Miri smiled at us. “And of course I used the opportunity to inquire after the lady detectives Martha had told me so much about.”
Miri’s clipped, polite responses and strained smiles made me feel weary. I almost wished we were back in Toronto having it out with Jasper and Ray. At least then the emotions flowed as freely as George’s brandy did to his glass.
After the dishes were cleared and tea served, Miri led us to the room Delphina occupied during her visits.
“Del’s things are still exactly as she left them the morning before she… before she disappeared,” Miri said. “I wish the police would take the case more seriously. You see, Del is a bit of a free spirit. My husband, too, thinks it might just be a grand ploy to evade her engagement.”
Merinda’s ears perked up. “Engagement?” Here, finally, was a new detail.

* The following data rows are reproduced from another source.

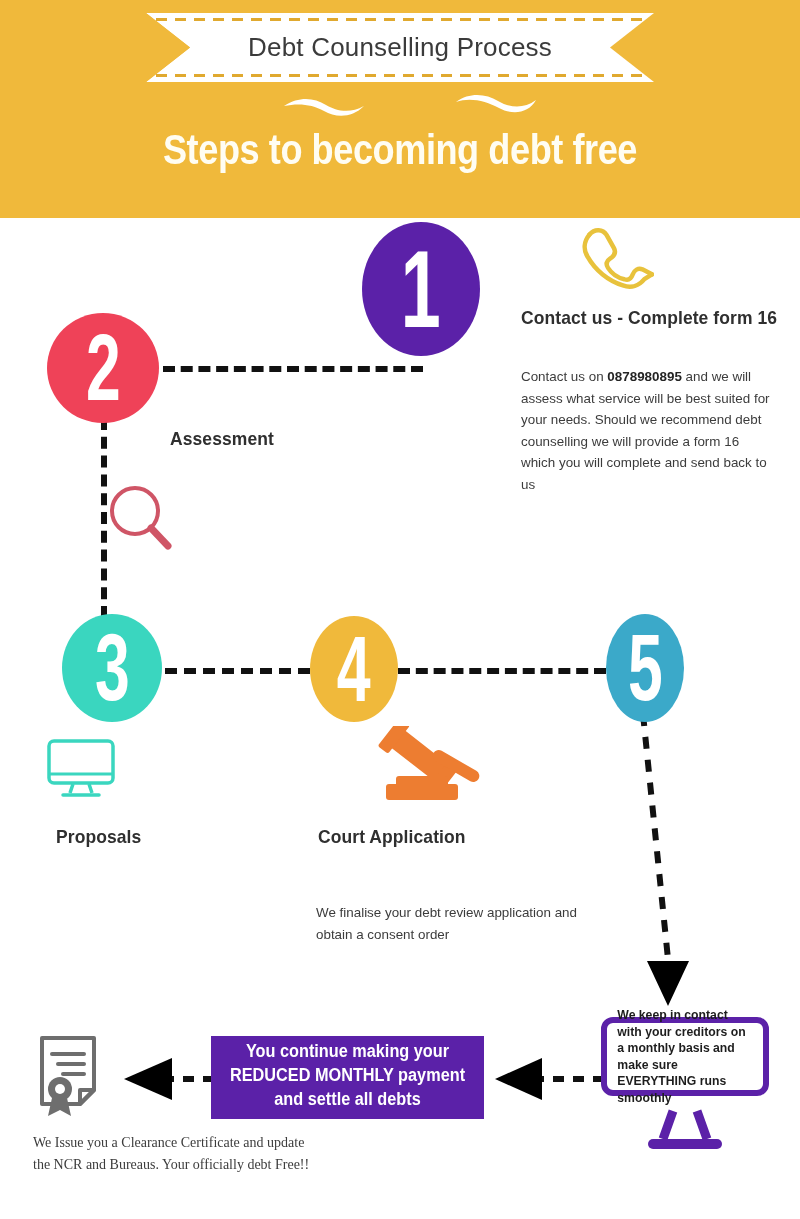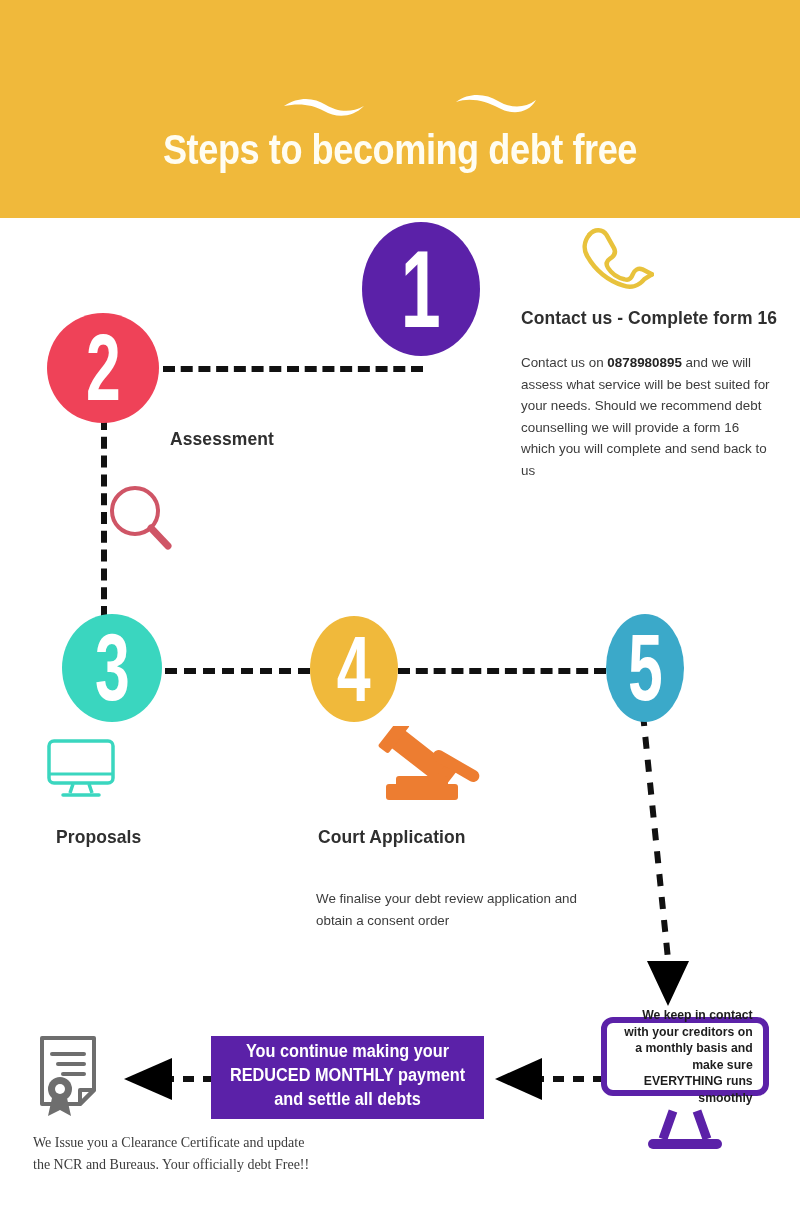"Debt Counselling Process" div.ribbon { html: none -> <div> <svg> <polygon></polygon> <polygon></polygon> <polygon></polygon> <line></line> <line></line> </svg> <div>Debt Counselling Process</div> </div> }
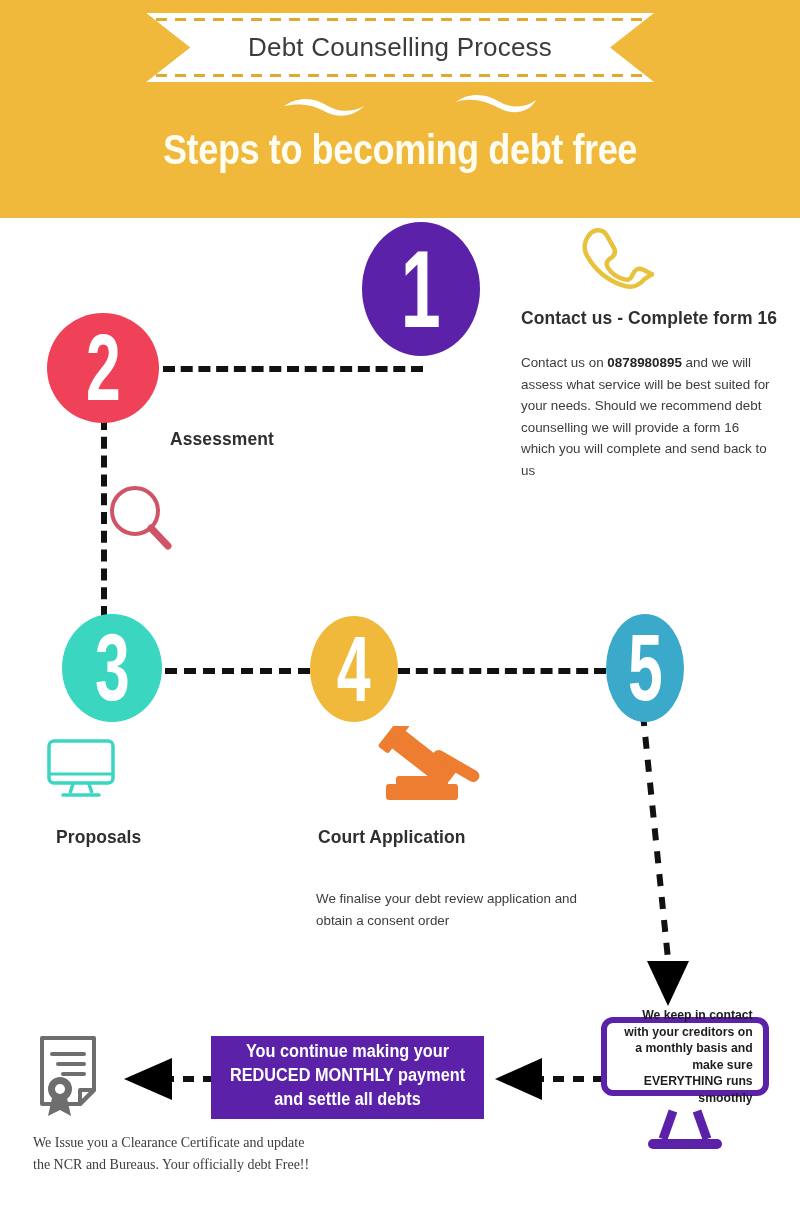"Contact us on 0878980895 and" .step-body { margin-top: none -> 14px }
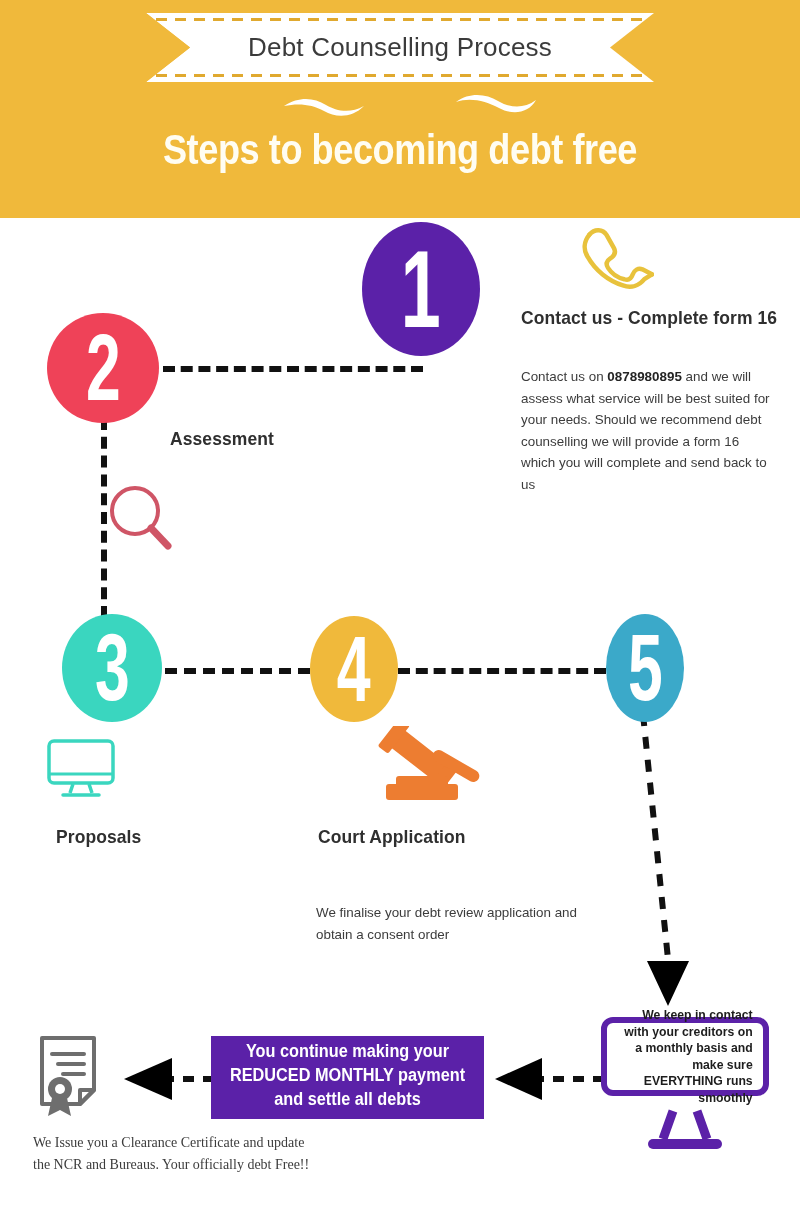"We keep in contact with" .monitor-screen { text-align: right -> left }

“Del is promised to Robert Hutton. One of the New England Huttons.” Miri’s inflection led me to believe I should know who the New England Huttons were. “She comes into her inheritance on her birthday next week, provided she goes through with the engagement.” She smiled. “It must seem a rather archaic type of arranged marriage to two metropolitan detectives such as yourselves, but the Huttons and the Bartons—my name before marriage—enjoy a rich history together.”
Miri took her leave, wishing us a pleasant night, and Merinda positively jumped alive. “The New England Huttons killed her to get the inheritance! Or she was kidnapped by someone who wanted the inheritance! Or she signed a forged paper and took out the inheritance herself and—”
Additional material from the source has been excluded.